Dating yourself via resume job history
Nowadays, employers tend to receive thousands of applications for a job as soon as it is advertised on the job market.Therefore it is vital that your letter should stand out from the thousands of CVs and letters that people are going to send.Such thinking is a hangover from the earlier days of a job seeker’s work life: the pre-resume time when candidates filled out job applications that required the months and dates of your employment history.One reason to leave months off is to give yourself elbow room to leave off jobs with less than six months of tenure.The first impression is always the most important one, therefore you need a good and well- structured CV in order to attract the employers' attention.Here are a couple of tips about how to write a good CV when applying for a job in the UK or in Ireland. It immediately shows that you can work on word processors. Don't be scared to space it out, never condense everything onto one page otherwise it will look messy.So, how can you make your employment history both powerful and concise?Let's take a look at some of the most common ways to list employment history.
Then you will craft an employment history for your own resume. 1 reason employers are looking at your resume is to find out if your skills and experience match their needs. In general, the rules of thumb for short job stints are these, according to Steve Burdan, a certified professional resume writer who works with Ladders: Beyond the rules of thumb, however, are qualifiers and exceptions: Use years only in work history Many people tend to put both months and years on their job listings because they feel obligated to be precise in their work chronologies.

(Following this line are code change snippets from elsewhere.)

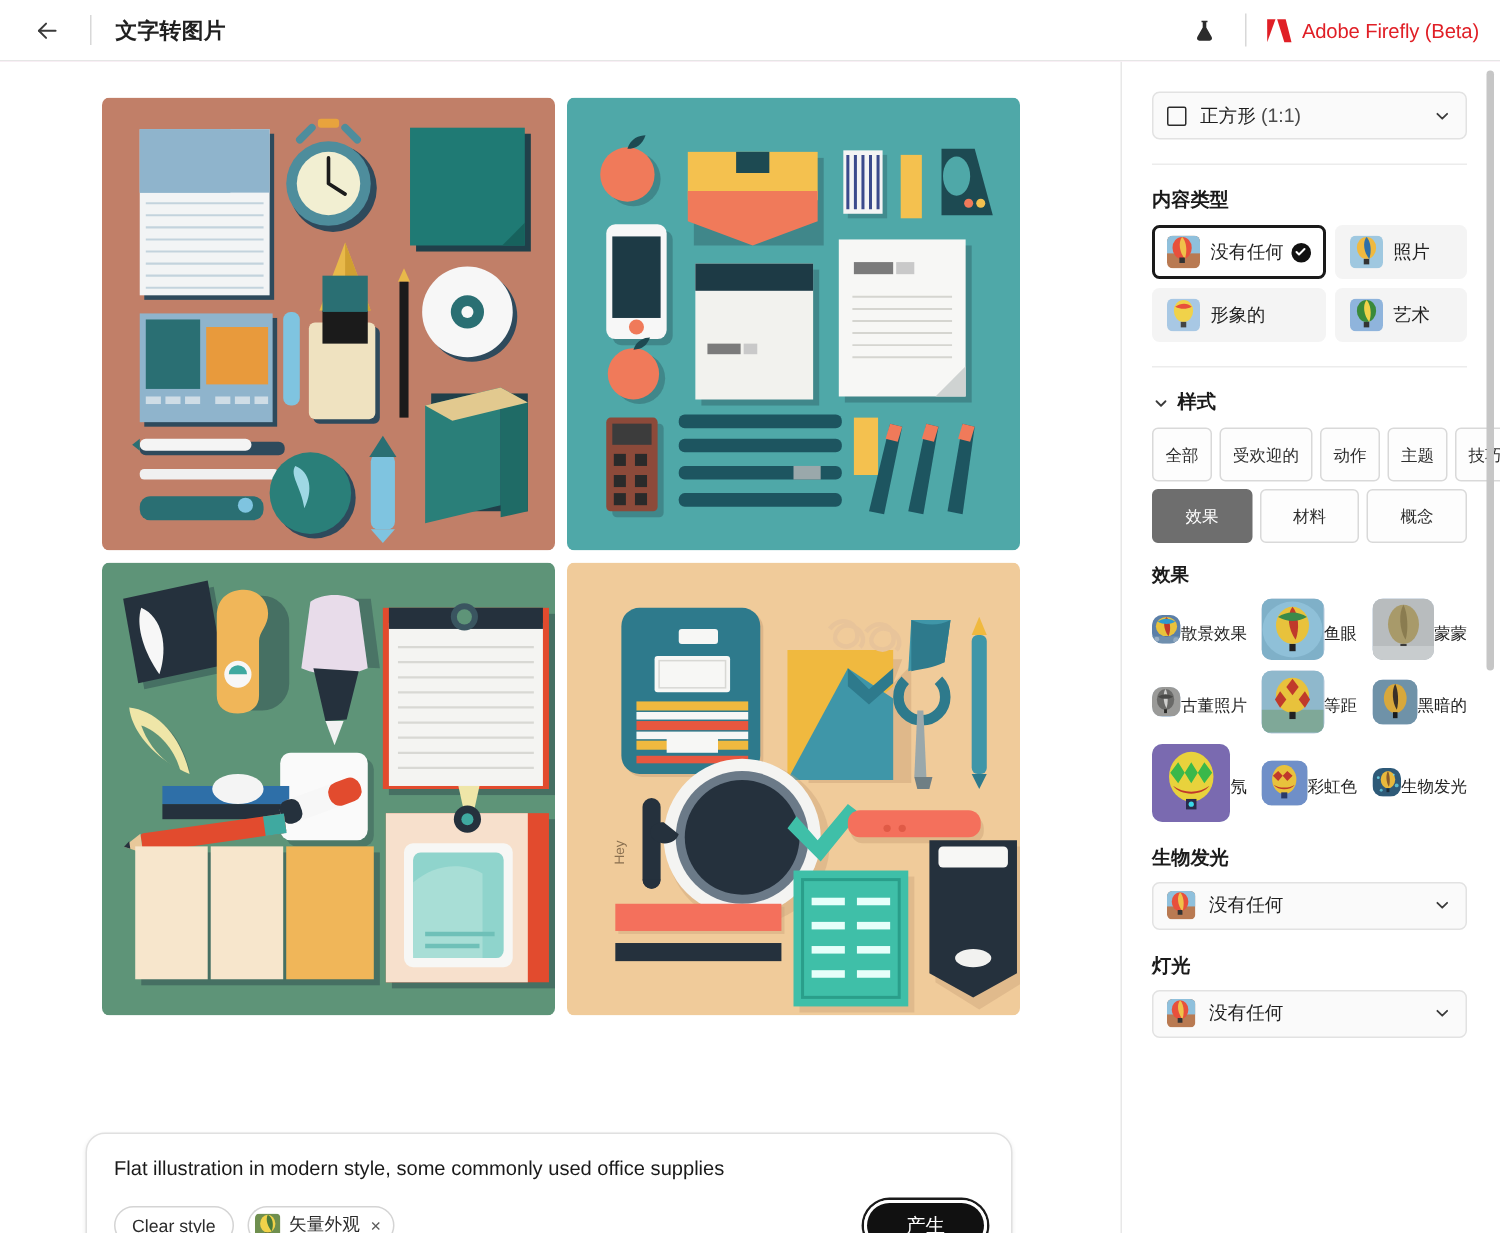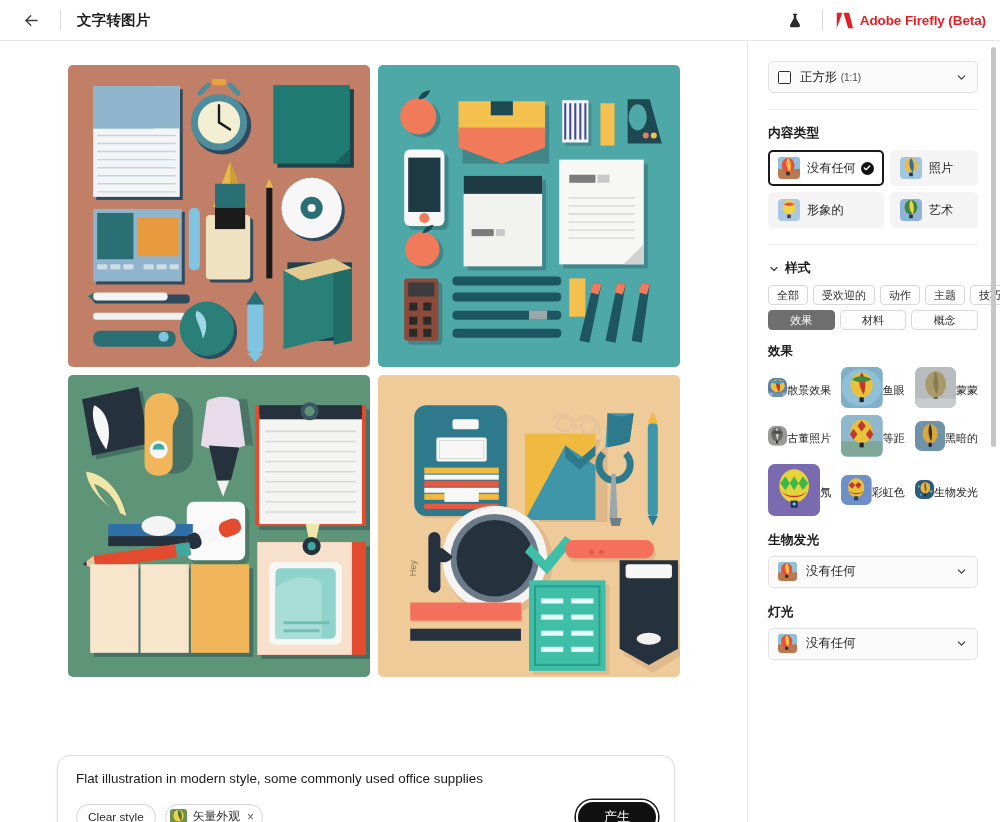"Adobe Firefly (Beta)" .brand-name { font-weight: 700 -> 400 }
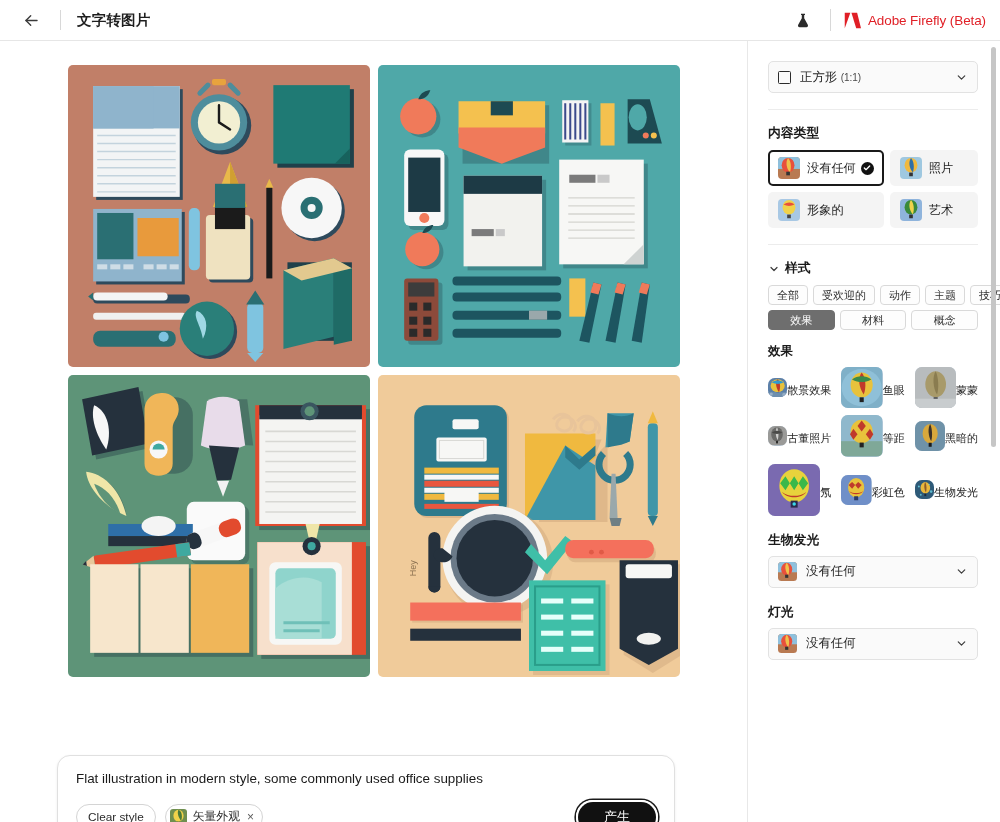"(1:1)" .select-box .sb-label .dim { font-size: 10px -> 13px }
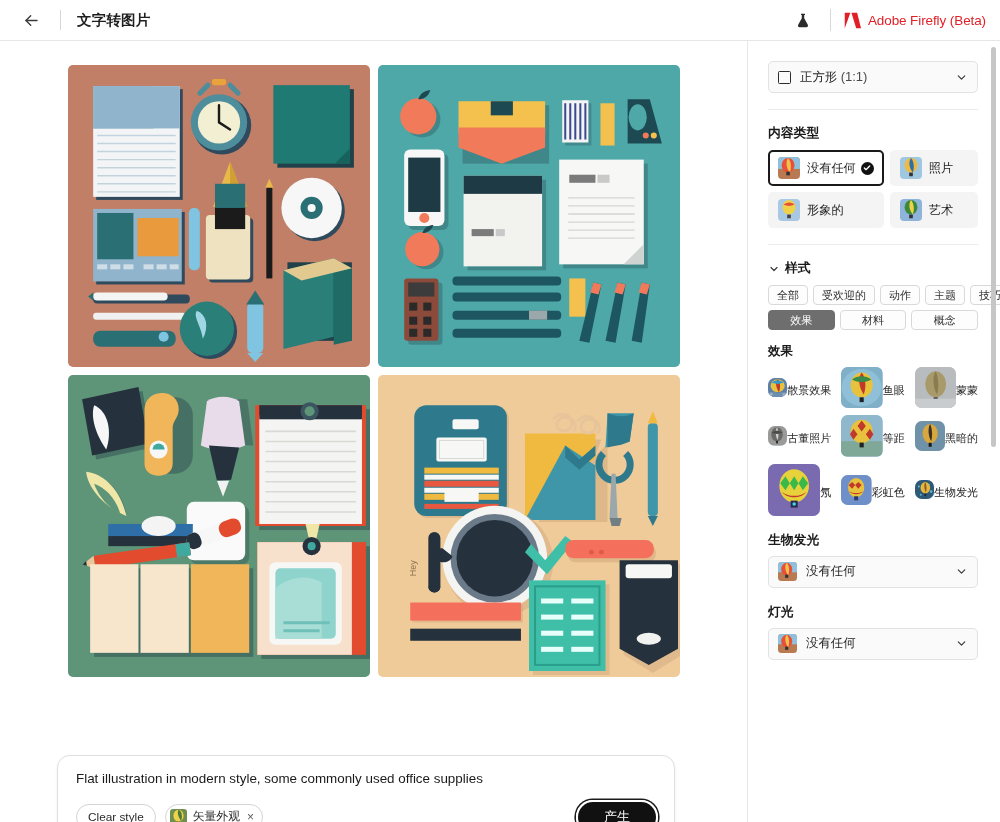"全部" .filter-chip { height: 20px -> 36px }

Now it’s a blip on your work history, and you’re wondering: Should you leave it on your resume, or should you leave it off and be stuck with a work-history gap?"Once it's clear that you are an older worker, you are less likely to get callbacks," says Patrick Button, an assistant professor of economics at Tulane University and co-author of the report.Here's how your resume is giving away your age.[See: 10 Jobs Hiring Older Workers.]Your high school or college graduation years.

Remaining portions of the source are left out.